Please excuse our brief absence

Well, perhaps the interval between this and the last post was on the longer side of “brief”. The truth is we’ve been wondering what to do with the blog. What with leaving the ABC and readers of the column not knowing that there’s an online home for it, there seemed little point …
And the new grand-daughter, Indigo, takes up quite a lot of the already minimal resources of spare time, to say nothing of the singing lessons – perhaps we should post an MP3 of some of our bass baritone efforts one of these days? – and the table tennis and the adventures on the motor scooter.
Anyway, the continuing stream of questions from readers indicates that there is still a need for a site like this, so we’re going to try to make more regular appearances on the blog, and with the support of the incredibly loyal and knowledgeable team that runs the forum, maintain it as a valuable resource for Australian computer users.
The Age has very kindly agreed to add a little line to the column which directs them to the blog, which should bring in more readers.
I do feel that I have to acknowledge publicly the tremendous support The Age has given to the local user community by continuing to run a column which no other newspaper in Australia – and from what I’ve seen, no other newpsaper in the world – has had the courage or commitment to run.
Let’s face it, the vendors, many of whom are major contributors to a newspaper’s advertising revenue, hate columns like ours. We’re firmly on the side of the user. If something doesn’t work, we say so. If the consumer is being ripped off, we say so. If we can find a way for the public to save money by not contributing to the budgets of mighty and powerful interests, we’ll let people know.
We take that ageing journalistic principle “without fear or favour” very much to heart, and we might have had to compromise somewhat, if we didn’t write for The Age.
There’s a cost, of course. Many companies – Telstra being the primary example – deny us information and try to silence us, to the extent of censoring us as a public speaker, threatening to call in the lawyers etc. And we don’t get those nice little favours, those free tickets to shows and sporting events and the overseas trips that most of our colleagues accept as a matter of course. On the other hand, we suspect that they find it more difficult to meet their own gaze in the mirror than we do.
There’s a lot more that we’d like to do. We’d like to see, for instance, a public resource that helped the average user, and small business in particular, save money and gain efficiency by using Open Source software, rather than sending so much money offshore to companies like Microsoft. If you’d like to support an effort like that, let us know.
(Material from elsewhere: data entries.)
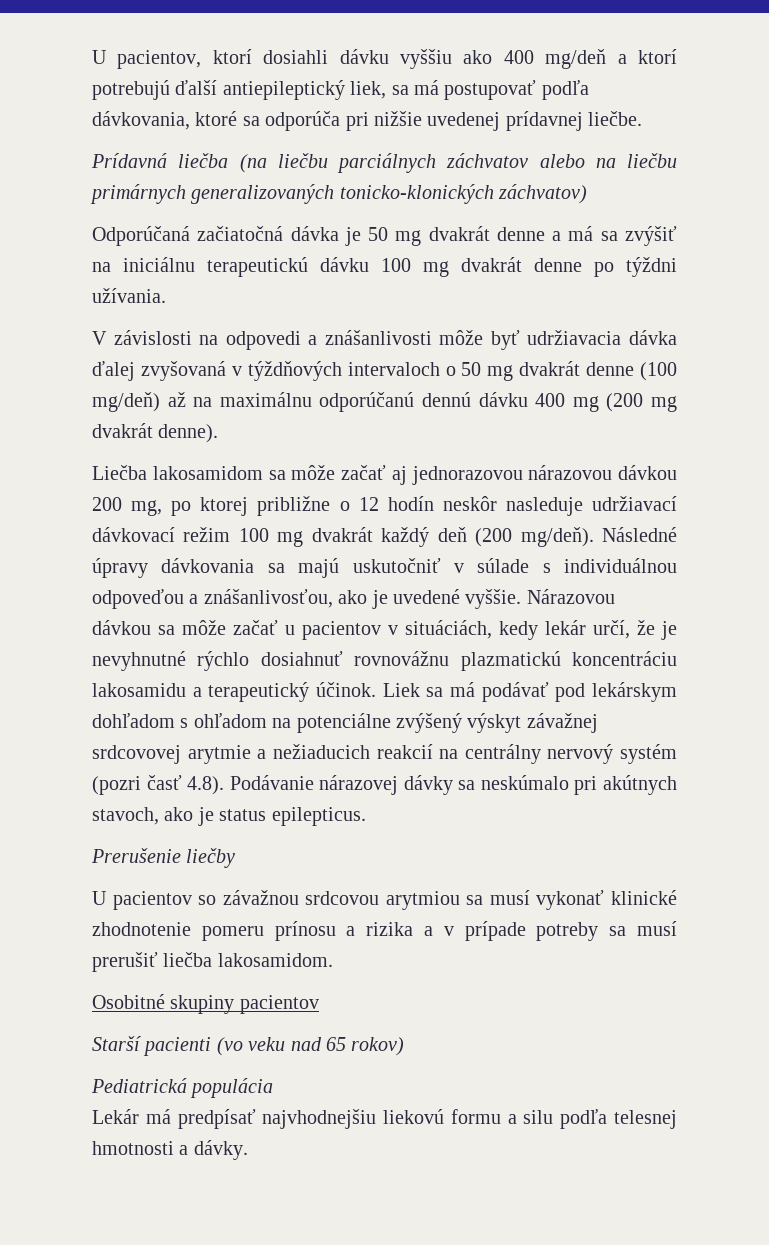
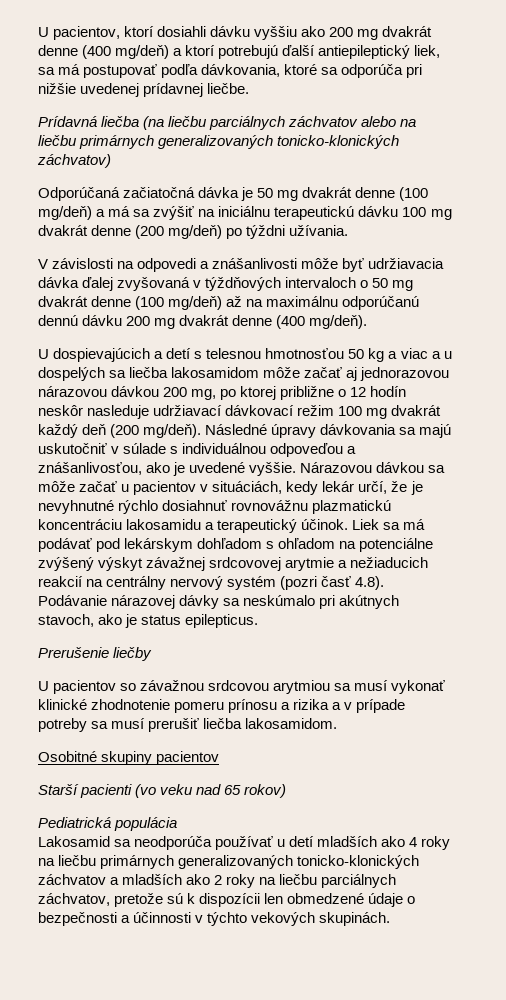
- U pacientov, ktorí dosiahli dávku vyššiu ako 400 mg/deň a ktorí potrebujú ďalší antiepileptický liek, sa má postupovať podľa dávkovania, ktoré sa odporúča pri nižšie uvedenej prídavnej liečbe.
+ U pacientov, ktorí dosiahli dávku vyššiu ako 200 mg dvakrát denne (400 mg/deň) a ktorí potrebujú ďalší antiepileptický liek, sa má postupovať podľa dávkovania, ktoré sa odporúča pri nižšie uvedenej prídavnej liečbe.
- Odporúčaná začiatočná dávka je 50 mg dvakrát denne a má sa zvýšiť na iniciálnu terapeutickú dávku 100 mg dvakrát denne po týždni užívania.
+ Odporúčaná začiatočná dávka je 50 mg dvakrát denne (100 mg/deň) a má sa zvýšiť na iniciálnu terapeutickú dávku 100 mg dvakrát denne (200 mg/deň) po týždni užívania.
- V závislosti na odpovedi a znášanlivosti môže byť udržiavacia dávka ďalej zvyšovaná v týždňových intervaloch o 50 mg dvakrát denne (100 mg/deň) až na maximálnu odporúčanú dennú dávku 400 mg (200 mg dvakrát denne).
- Liečba lakosamidom sa môže začať aj jednorazovou nárazovou dávkou 200 mg, po ktorej približne o 12 hodín neskôr nasleduje udržiavací dávkovací režim 100 mg dvakrát každý deň (200 mg/deň).
+ V závislosti na odpovedi a znášanlivosti môže byť udržiavacia dávka ďalej zvyšovaná v týždňových intervaloch o 50 mg dvakrát denne (100 mg/deň) až na maximálnu odporúčanú dennú dávku 200 mg dvakrát denne (400 mg/deň).
+ U dospievajúcich a detí s telesnou hmotnosťou 50 kg a viac a u dospelých sa liečba lakosamidom môže začať aj jednorazovou nárazovou dávkou 200 mg, po ktorej približne o 12 hodín neskôr nasleduje udržiavací dávkovací režim 100 mg dvakrát každý deň (200 mg/deň).
- Lekár má predpísať najvhodnejšiu liekovú formu a silu podľa telesnej hmotnosti a dávky.
+ Lakosamid sa neodporúča používať u detí mladších ako 4 roky na liečbu primárnych generalizovaných tonicko-klonických záchvatov a mladších ako 2 roky na liečbu parciálnych záchvatov, pretože sú k dispozícii len obmedzené údaje o bezpečnosti a účinnosti v týchto vekových skupinách.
6 Responses to “Please excuse our brief absence”

  1. Mike Bird (mibi)

    I am with you all the way. I hope over the past 6 months or so I have proved that I am passionate about open source, freeware and Linux. How can I help? I will willingly do what I can to help develop BE into a major resource to help those who need assistance particularly with software selection and it’s use.

  2. cw

    You have a point, Roy. So lean Puppy loads directly into RAM, happily and easily co-exists with Windows, and can restore abandoned hardware to fast, useful life.

  3. Richard Castle

    CDubya, your articles on the Eee PC have sent me on a voyage of discovery towards OpenOffice, which if I could find my OSX install disks would be sitting proudly on my imac now. I’ve overcome ill-informed resistance to converting my consultancy business to mac. I’m up for a conversion to OpenOffice or something similar.

  4. Alan Lazarus

    Stay with it; your article is one of my favourite pieces in the Age and I lurk here a lot!
    I’m more than happy to assist (nay, get involved) in a large scale effort to popularise open source software.
    It would be great to get involved with a bunch of like minded people to help produce a decent standard workstation (“workhorse”, perhaps) with a build of Linux tailored for that blend of hardware, working with a bunch of dedicated people to assist in supporting both the desktop and the hardware.
    (Volunteers for home user support; paid staff for business support)
    We’d source the codecs and all the necessary software, plus all the drivers.
    Result- cheap reliable supported home desktops with no software “tax” on the top.
    How about it Charles…care to organise the meeting?

  5. bryan

    In addition to Open Source sw it would be nice if you could market all your experience in setting up communications in a small business. We pay heaps towards Sol’s annual bonus and would prefer to see it go towards our son’s education (or a nice bottle of wine on occasions. We do not have the expertise nor the time to work our way through the “Plans” contracts and investigate VOIP.